***** ENTRIES PROVIDED

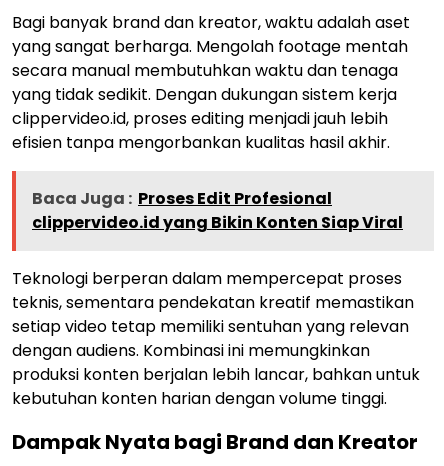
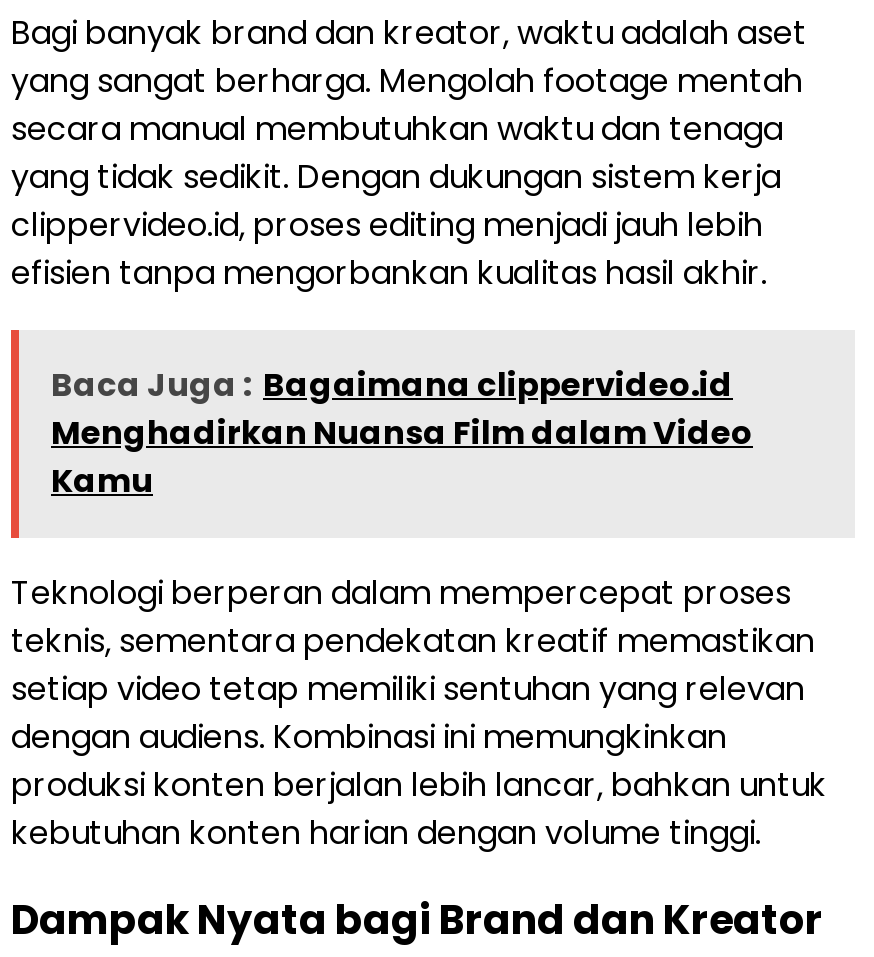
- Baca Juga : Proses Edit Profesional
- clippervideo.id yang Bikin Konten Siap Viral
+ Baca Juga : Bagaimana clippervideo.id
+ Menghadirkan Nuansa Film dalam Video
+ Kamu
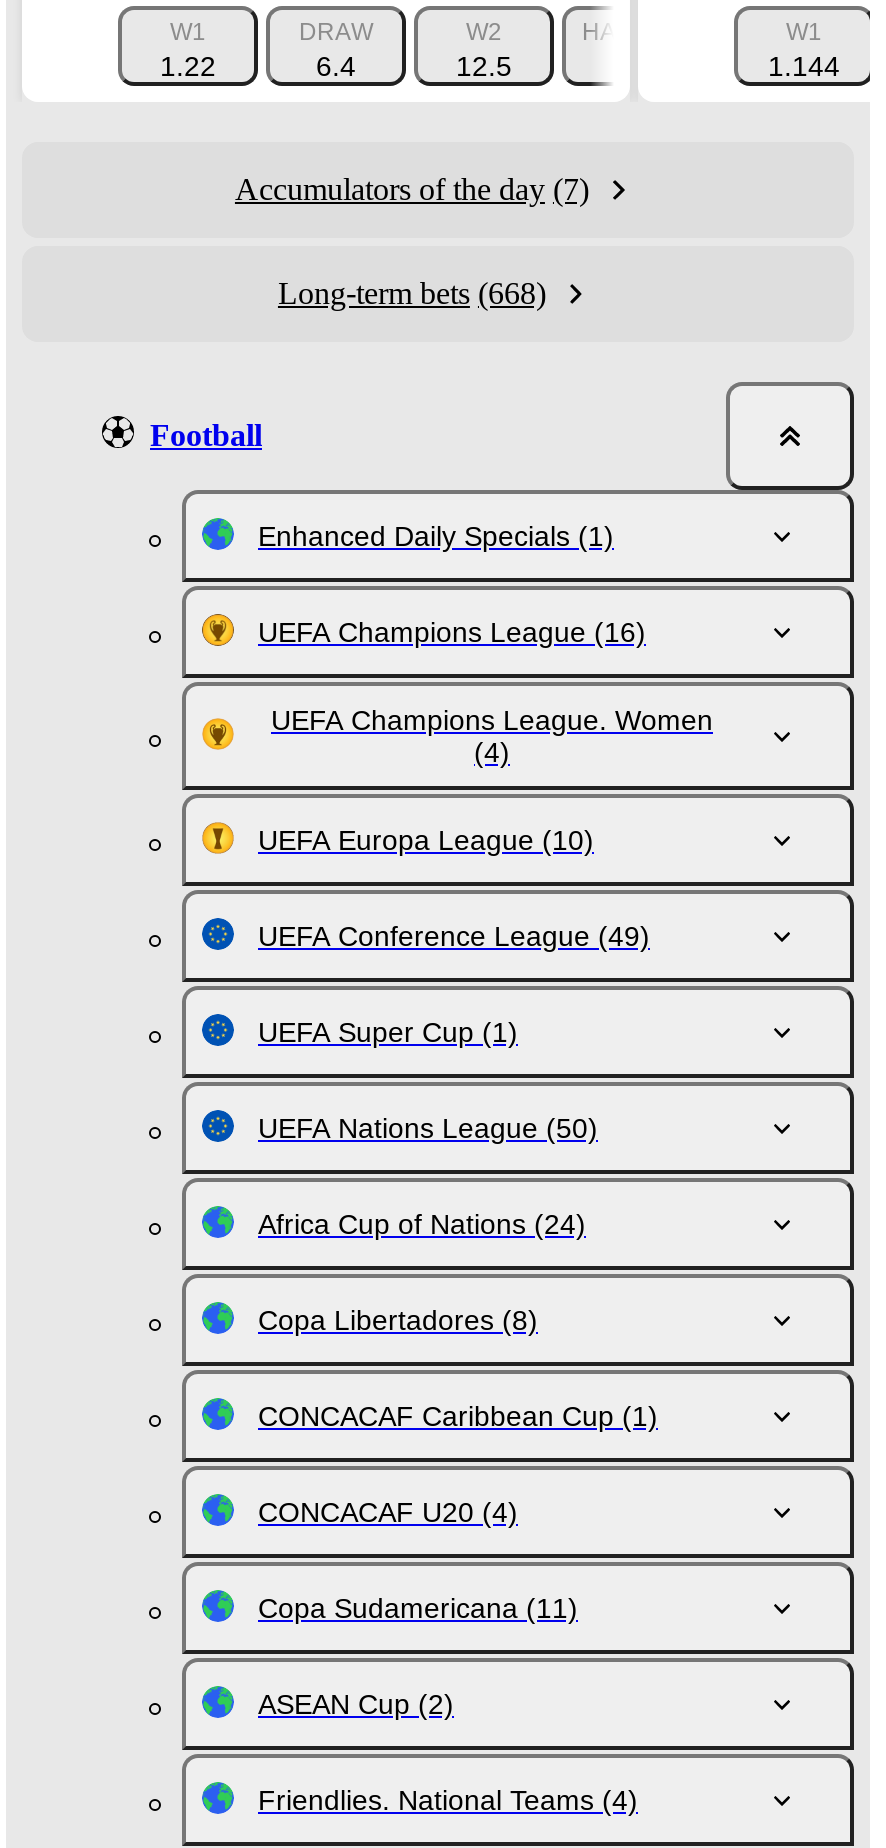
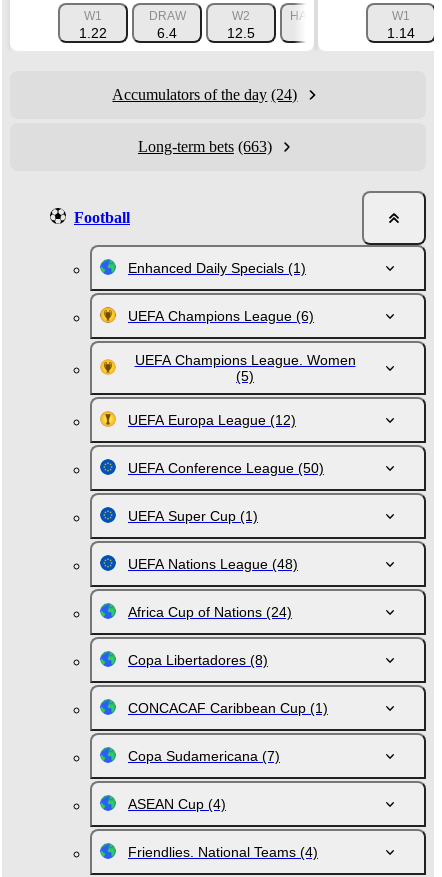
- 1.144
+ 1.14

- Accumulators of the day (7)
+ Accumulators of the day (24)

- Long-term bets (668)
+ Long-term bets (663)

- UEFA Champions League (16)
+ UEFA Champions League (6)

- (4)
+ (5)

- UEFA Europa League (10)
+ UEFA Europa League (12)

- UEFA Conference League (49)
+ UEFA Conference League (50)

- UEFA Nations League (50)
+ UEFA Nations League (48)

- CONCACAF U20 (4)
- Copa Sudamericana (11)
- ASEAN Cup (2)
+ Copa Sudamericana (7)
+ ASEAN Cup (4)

**********

WHAT IS EXPECTED: An exact transcription is requested of each line from the one that holds "Juga : Bagaimana clippervideo.id" to the end of the listing above, both boundary lines included; pictures are to be omitted.

RESPONSE BELOW:
+ Baca Juga : Bagaimana clippervideo.id
+ Menghadirkan Nuansa Film dalam Video
+ Kamu
- 1.144
+ 1.14

- Accumulators of the day (7)
+ Accumulators of the day (24)

- Long-term bets (668)
+ Long-term bets (663)

- UEFA Champions League (16)
+ UEFA Champions League (6)

- (4)
+ (5)

- UEFA Europa League (10)
+ UEFA Europa League (12)

- UEFA Conference League (49)
+ UEFA Conference League (50)

- UEFA Nations League (50)
+ UEFA Nations League (48)

- CONCACAF U20 (4)
- Copa Sudamericana (11)
- ASEAN Cup (2)
+ Copa Sudamericana (7)
+ ASEAN Cup (4)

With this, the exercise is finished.